The laid-back anonymite who is blessed with far more forgiveness than I urged me to just chill and scolded my aggravated attitude as having the potential "to do more harm than good."
Fair enough. But folks, I've rocked both sides of sanity's thin centerline. I've been a veritable Ghandi on two wheels nonviolently internalizing the frustrations of those who trespass and transgress against me, and I've been the raging roadie who's externalized my anger against the innumerable automotive asshats who've cut in front of me or honked at me or forced me off the road or otherwise almost killed me and then been unfortunate to get stuck at that red light up ahead where I catch up and confront them wielding a tire pump in one paw and swinging a cable lock in the other and suddenly it becomes "easy there, dude!" and "whoa there man!" and even occasionally "I'm sorry, please don't hurt me!"
Let me tell you, externalizing beats internalizing every time. If it doesn't get you killed in the short term, all that blown steam adds years to your life in the long run. But in this day and age I've mellowed substantially. Not just because I'm getting older (which I am), but wiser, too. Nowadays I strive hard to keep in mind that everyone has the potential to exit their driver's side strapped and ready-aim-firing to finish what almost running me over didn't.
Ain't easy though. Yesterday I rode from Silver Lake to and through downtown to the convention center and then up across mid-Wilshire and north into Hollywood and I guess I missed the memo about it being Cream A Cyclist Day In L.A., because I had to work hard to avoid getting crunched on six occasions in the 90 minutes I was on the road — far above the norm for me. I had to work even harder to keep my emotions in check and I was mostly successful. Mostly. The worst I did was fly the bird at one turd. Oh yeah, and I did spit in the general direction of that Taurus with Pennsylvania plates.
What I've taken too long to communicate is that being badged as militant is a good thing to me.
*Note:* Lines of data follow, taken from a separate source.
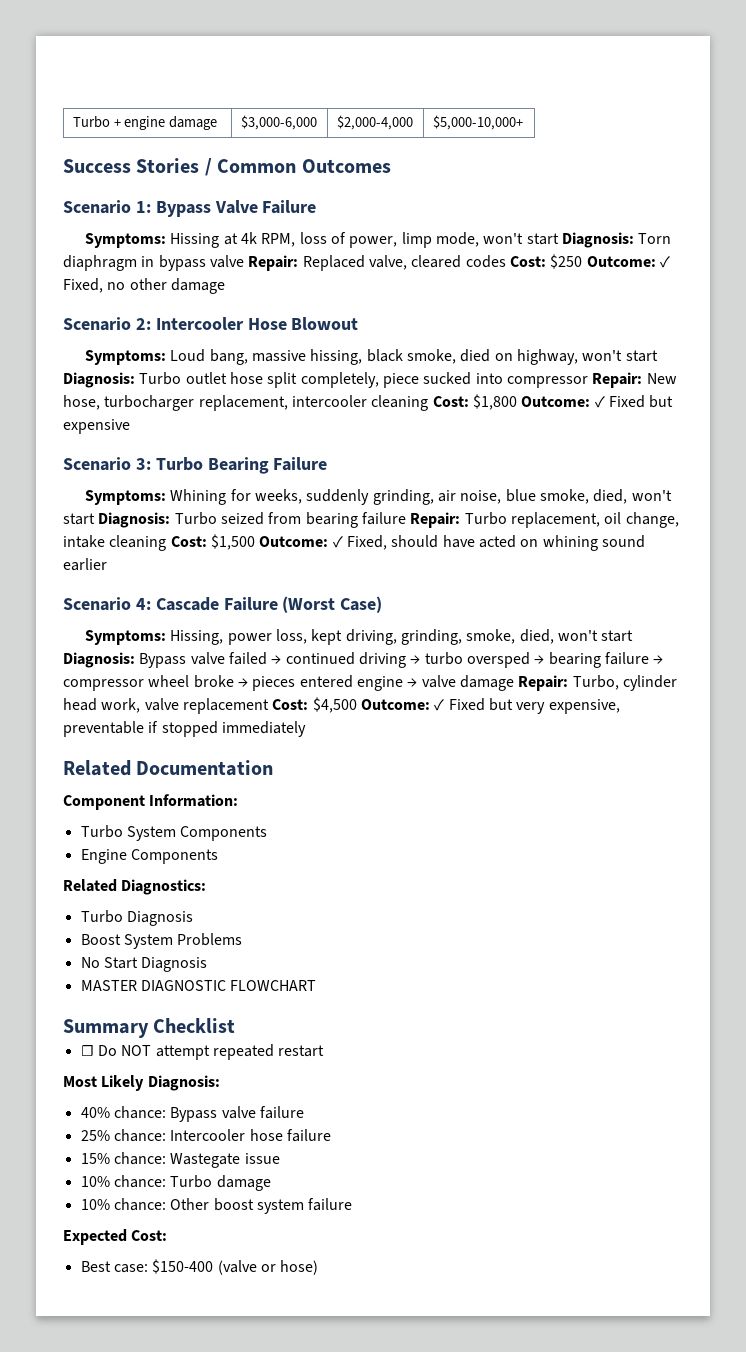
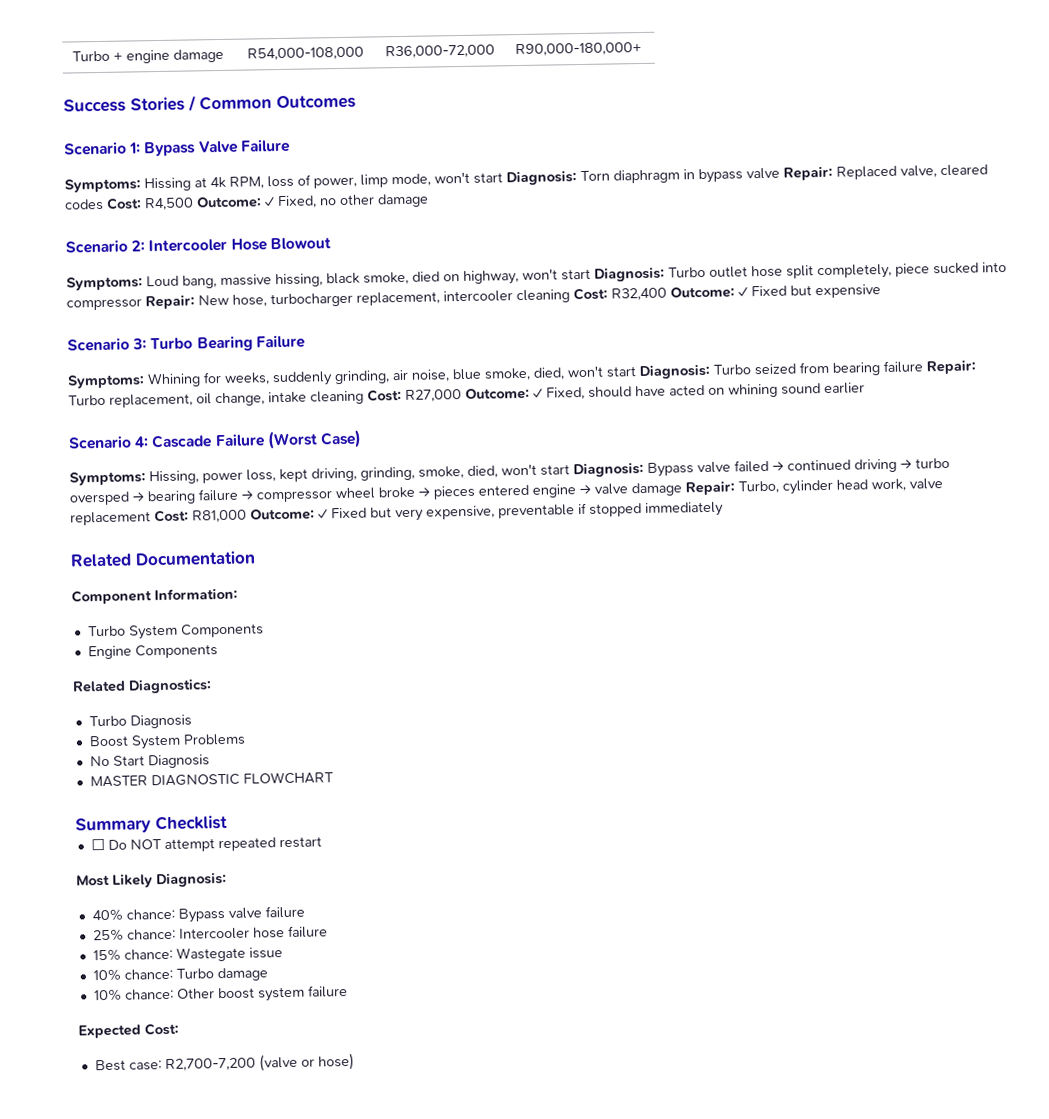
- Turbo + engine damage | $3,000-6,000 | $2,000-4,000 | $5,000-10,000+
+ Turbo + engine damage | R54,000-108,000 | R36,000-72,000 | R90,000-180,000+
- Symptoms: Hissing at 4k RPM, loss of power, limp mode, won't start Diagnosis: Torn diaphragm in bypass valve Repair: Replaced valve, cleared codes Cost: $250 Outcome: ✓ Fixed, no other damage
+ Symptoms: Hissing at 4k RPM, loss of power, limp mode, won't start Diagnosis: Torn diaphragm in bypass valve Repair: Replaced valve, cleared codes Cost: R4,500 Outcome: ✓ Fixed, no other damage
- Symptoms: Loud bang, massive hissing, black smoke, died on highway, won't start Diagnosis: Turbo outlet hose split completely, piece sucked into compressor Repair: New hose, turbocharger replacement, intercooler cleaning Cost: $1,800 Outcome: ✓ Fixed but expensive
+ Symptoms: Loud bang, massive hissing, black smoke, died on highway, won't start Diagnosis: Turbo outlet hose split completely, piece sucked into compressor Repair: New hose, turbocharger replacement, intercooler cleaning Cost: R32,400 Outcome: ✓ Fixed but expensive
- Symptoms: Whining for weeks, suddenly grinding, air noise, blue smoke, died, won't start Diagnosis: Turbo seized from bearing failure Repair: Turbo replacement, oil change, intake cleaning Cost: $1,500 Outcome: ✓ Fixed, should have acted on whining sound earlier
+ Symptoms: Whining for weeks, suddenly grinding, air noise, blue smoke, died, won't start Diagnosis: Turbo seized from bearing failure Repair: Turbo replacement, oil change, intake cleaning Cost: R27,000 Outcome: ✓ Fixed, should have acted on whining sound earlier
- Symptoms: Hissing, power loss, kept driving, grinding, smoke, died, won't start Diagnosis: Bypass valve failed → continued driving → turbo oversped → bearing failure → compressor wheel broke → pieces entered engine → valve damage Repair: Turbo, cylinder head work, valve replacement Cost: $4,500 Outcome: ✓ Fixed but very expensive, preventable if stopped immediately
+ Symptoms: Hissing, power loss, kept driving, grinding, smoke, died, won't start Diagnosis: Bypass valve failed → continued driving → turbo oversped → bearing failure → compressor wheel broke → pieces entered engine → valve damage Repair: Turbo, cylinder head work, valve replacement Cost: R81,000 Outcome: ✓ Fixed but very expensive, preventable if stopped immediately
- Best case: $150-400 (valve or hose)
+ Best case: R2,700-7,200 (valve or hose)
A necessary thing. I don't let such a stance ruin the fulfillment and satisfaction I get from riding, but I don't lay back and chill as its ruined by others either. Maybe it's hyperbolic but I consider every one of us who saddle up and crank it out there to be rebels with a cause. Warriors. Righteous even. It's a battle out there every day, and while I'm ever more careful to pick mine I refuse to accept a single incident where cyclists and their rights and privileges are marginalized or relegated or dismissed or demeaned.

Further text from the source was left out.